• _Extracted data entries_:
━━━

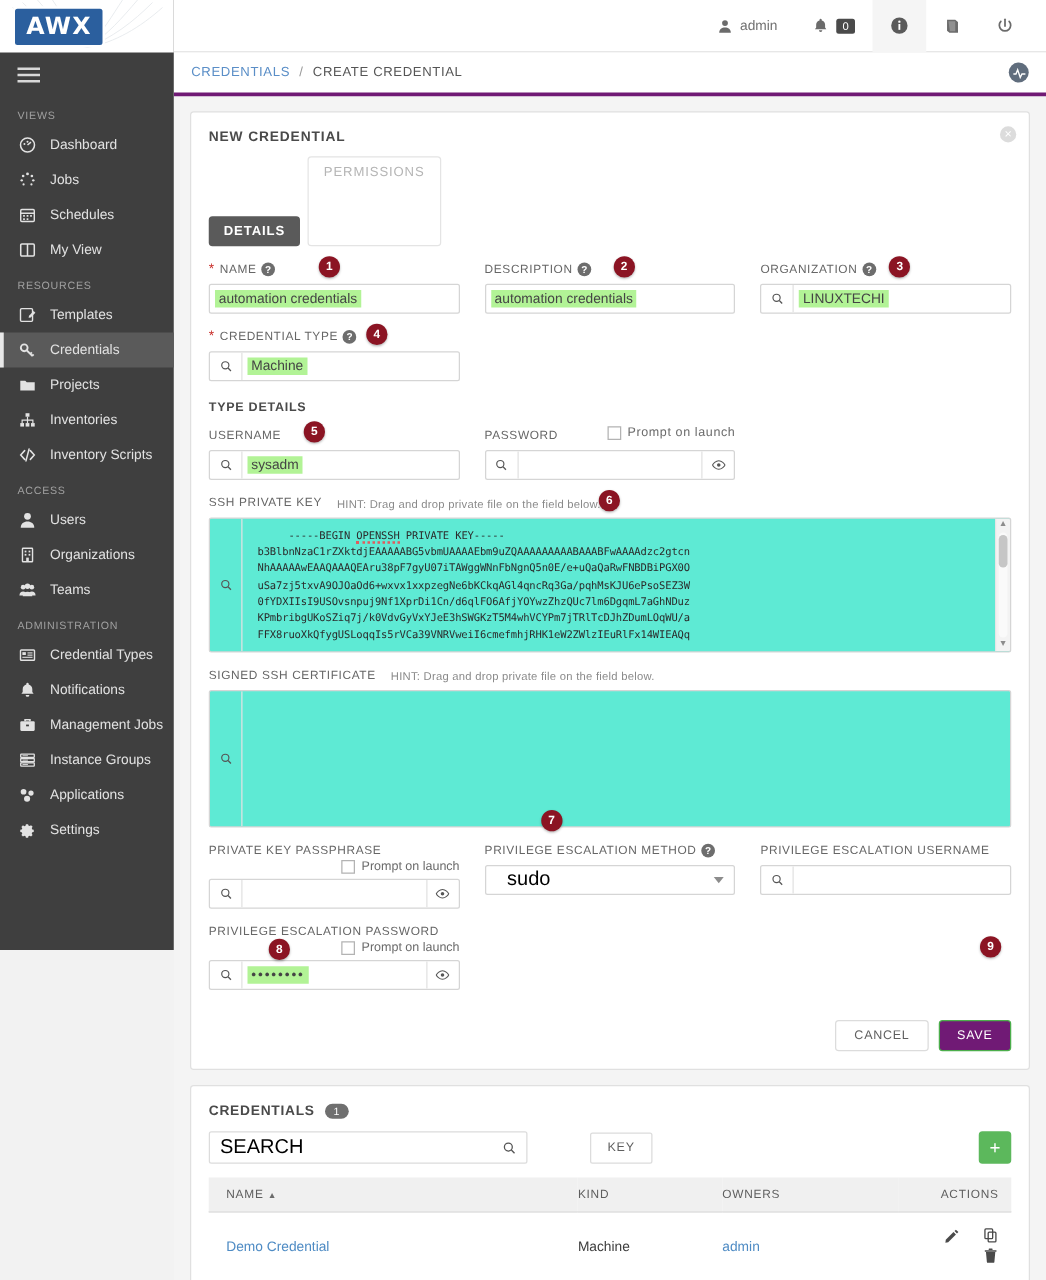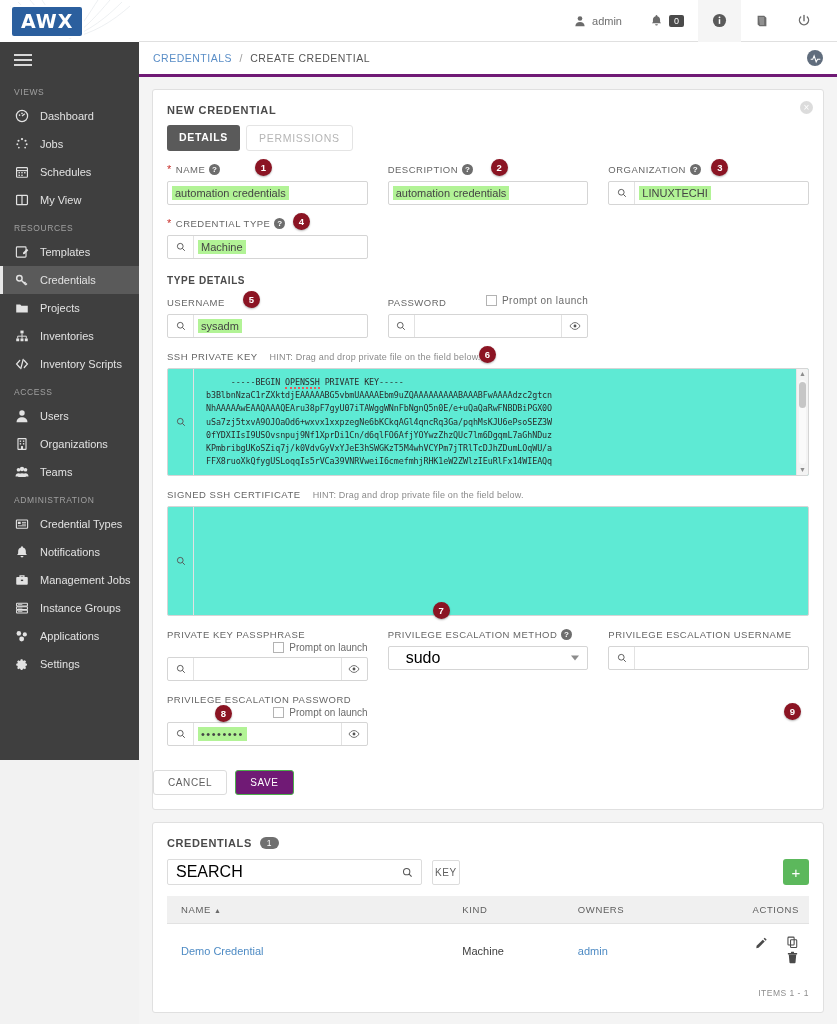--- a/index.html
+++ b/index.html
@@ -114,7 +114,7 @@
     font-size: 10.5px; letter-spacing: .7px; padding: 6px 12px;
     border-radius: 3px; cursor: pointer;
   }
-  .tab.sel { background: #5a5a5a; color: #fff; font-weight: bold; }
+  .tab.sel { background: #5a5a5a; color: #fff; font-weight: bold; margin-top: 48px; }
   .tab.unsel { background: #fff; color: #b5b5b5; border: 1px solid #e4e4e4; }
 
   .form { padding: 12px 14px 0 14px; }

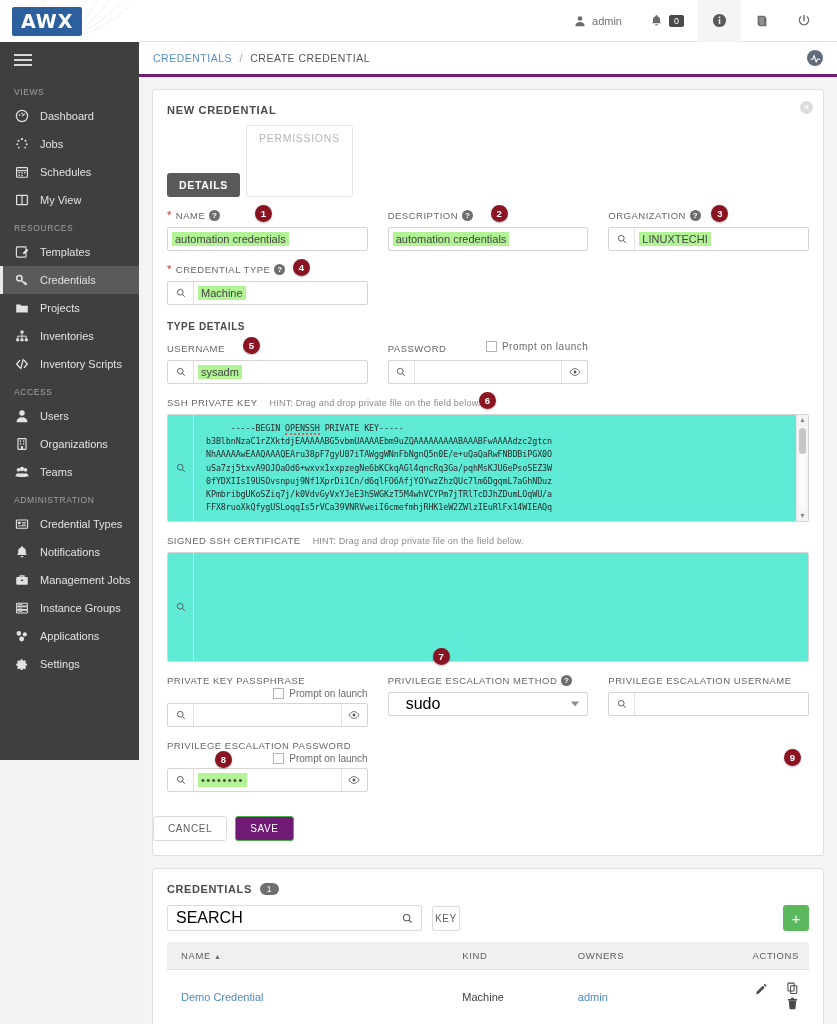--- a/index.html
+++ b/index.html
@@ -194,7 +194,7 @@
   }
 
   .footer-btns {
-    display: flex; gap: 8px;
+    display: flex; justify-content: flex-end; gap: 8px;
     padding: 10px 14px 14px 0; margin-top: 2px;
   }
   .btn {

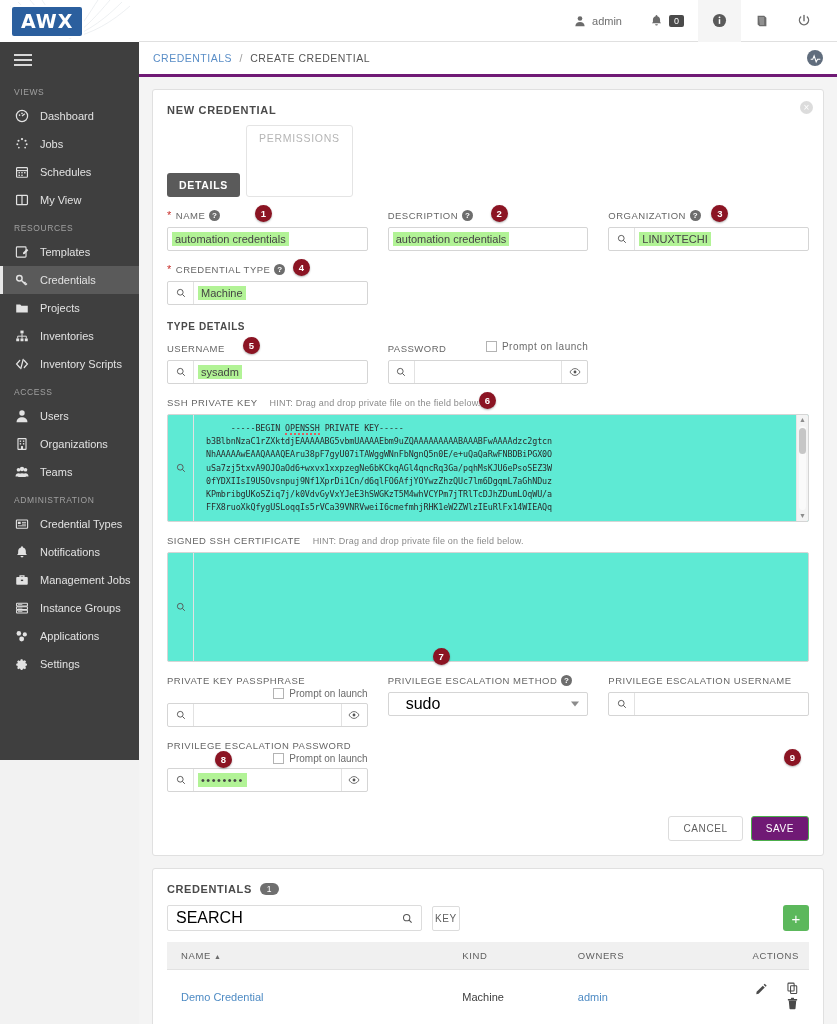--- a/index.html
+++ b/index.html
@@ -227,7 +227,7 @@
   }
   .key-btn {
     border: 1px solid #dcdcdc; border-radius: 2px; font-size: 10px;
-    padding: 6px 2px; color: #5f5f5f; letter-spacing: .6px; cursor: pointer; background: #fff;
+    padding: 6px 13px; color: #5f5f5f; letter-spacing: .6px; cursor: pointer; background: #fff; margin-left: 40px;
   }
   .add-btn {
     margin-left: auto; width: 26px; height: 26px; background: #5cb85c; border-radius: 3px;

━━━

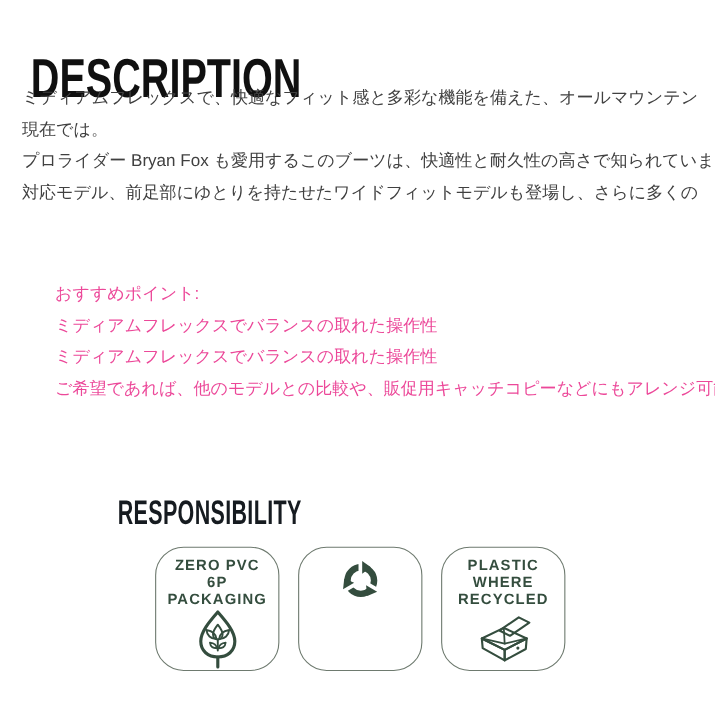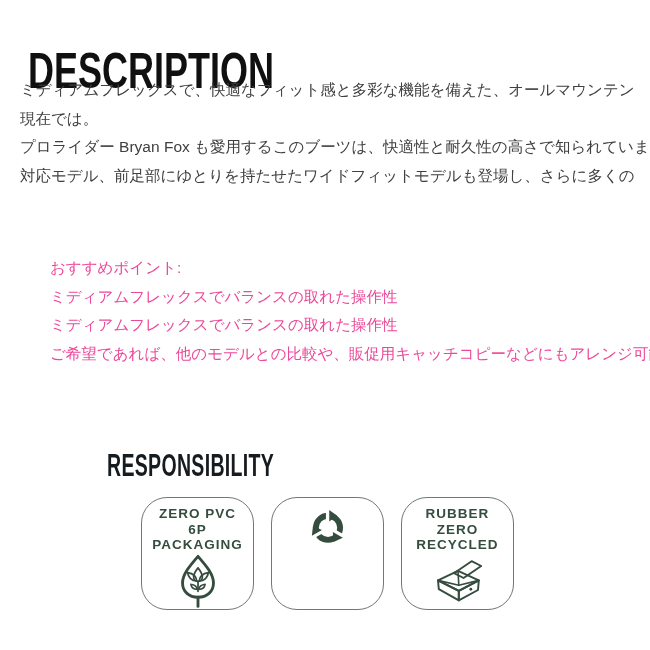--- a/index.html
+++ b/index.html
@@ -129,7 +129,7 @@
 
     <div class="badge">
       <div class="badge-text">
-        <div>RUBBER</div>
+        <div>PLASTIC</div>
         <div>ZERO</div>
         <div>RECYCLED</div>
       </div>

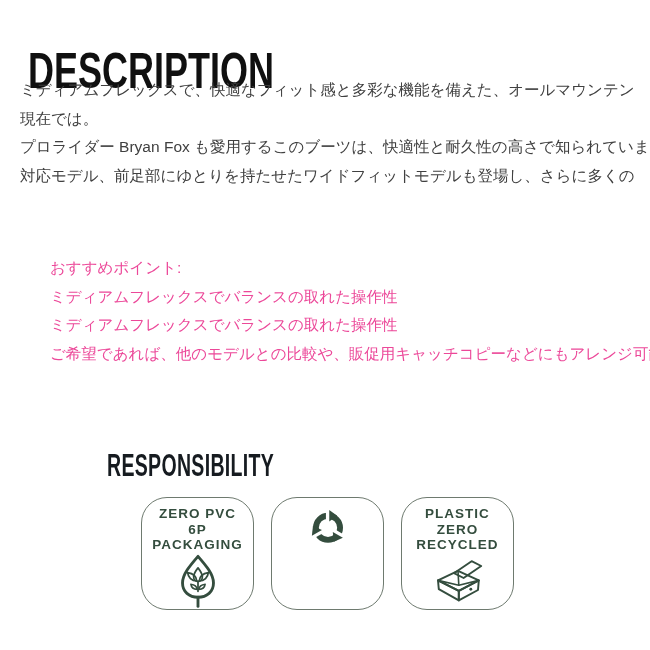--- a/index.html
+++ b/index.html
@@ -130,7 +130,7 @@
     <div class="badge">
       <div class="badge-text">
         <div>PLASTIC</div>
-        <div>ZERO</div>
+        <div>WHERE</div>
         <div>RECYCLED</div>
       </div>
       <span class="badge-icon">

━━━

• _EXERCISE DIRECTIONS_:
Show the lines of the records that include the string "size".

• _ANSWER FOR THE TASK_:
     font-size: 10.5px; letter-spacing: .7px; padding: 6px 12px;
     border: 1px solid #dcdcdc; border-radius: 2px; font-size: 10px;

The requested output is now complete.